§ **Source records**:
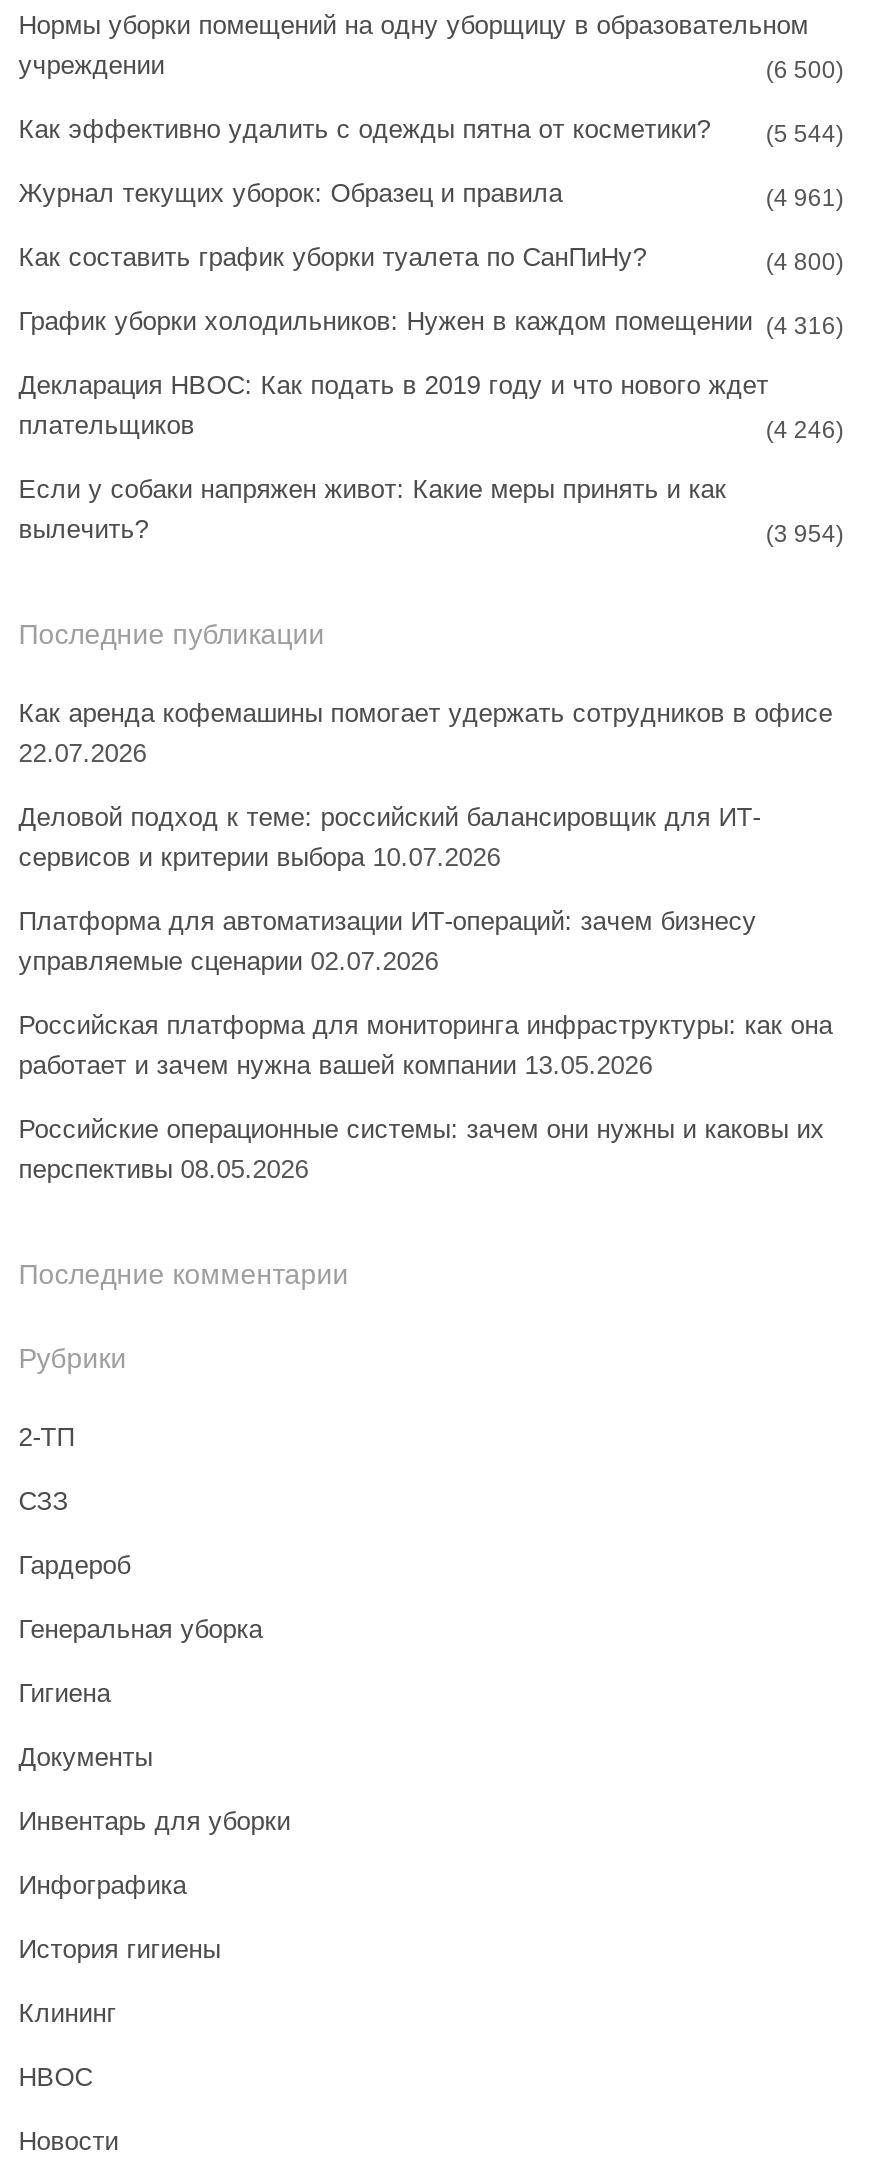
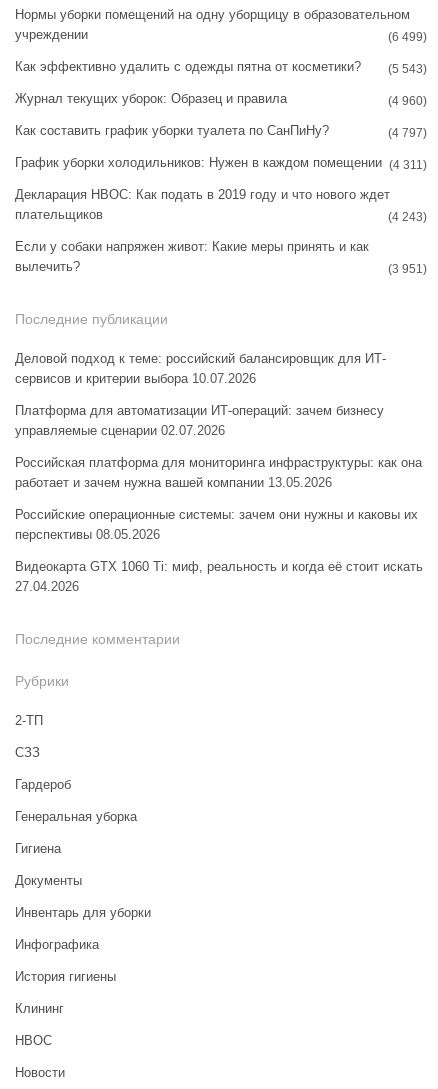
- (6 500)
+ (6 499)

- Как эффективно удалить с одежды пятна от косметики? (5 544)
+ Как эффективно удалить с одежды пятна от косметики? (5 543)

- (4 961)
+ (4 960)

- (4 800)
+ (4 797)

- График уборки холодильников: Нужен в каждом помещении (4 316)
+ График уборки холодильников: Нужен в каждом помещении (4 311)

- (4 246)
+ (4 243)

- (3 954)
+ (3 951)

- Как аренда кофемашины помогает удержать сотрудников в офисе
- 22.07.2026

moved up: Деловой подход к теме: российский балансировщик для ИТ- | сервисов и критерии выбора 10.07.2026 | Платформа для автоматизации ИТ-операций: зачем бизнесу | управляемые сценарии 02.07.2026 | Российская платформа для мониторинга инфраструктуры: как она | работает и зачем нужна вашей компании 13.05.2026 | Российские операционные системы: зачем они нужны и каковы их | перспективы 08.05.2026

+ Видеокарта GTX 1060 Ti: миф, реальность и когда её стоит искать
+ 27.04.2026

§ **WORK ITEM**: Write out, word for word, every line from the one containing "- 22.07.2026" through the last line of the records above.

§ **WRITTEN SOLUTION**:
- 22.07.2026

moved up: Деловой подход к теме: российский балансировщик для ИТ- | сервисов и критерии выбора 10.07.2026 | Платформа для автоматизации ИТ-операций: зачем бизнесу | управляемые сценарии 02.07.2026 | Российская платформа для мониторинга инфраструктуры: как она | работает и зачем нужна вашей компании 13.05.2026 | Российские операционные системы: зачем они нужны и каковы их | перспективы 08.05.2026

+ Видеокарта GTX 1060 Ti: миф, реальность и когда её стоит искать
+ 27.04.2026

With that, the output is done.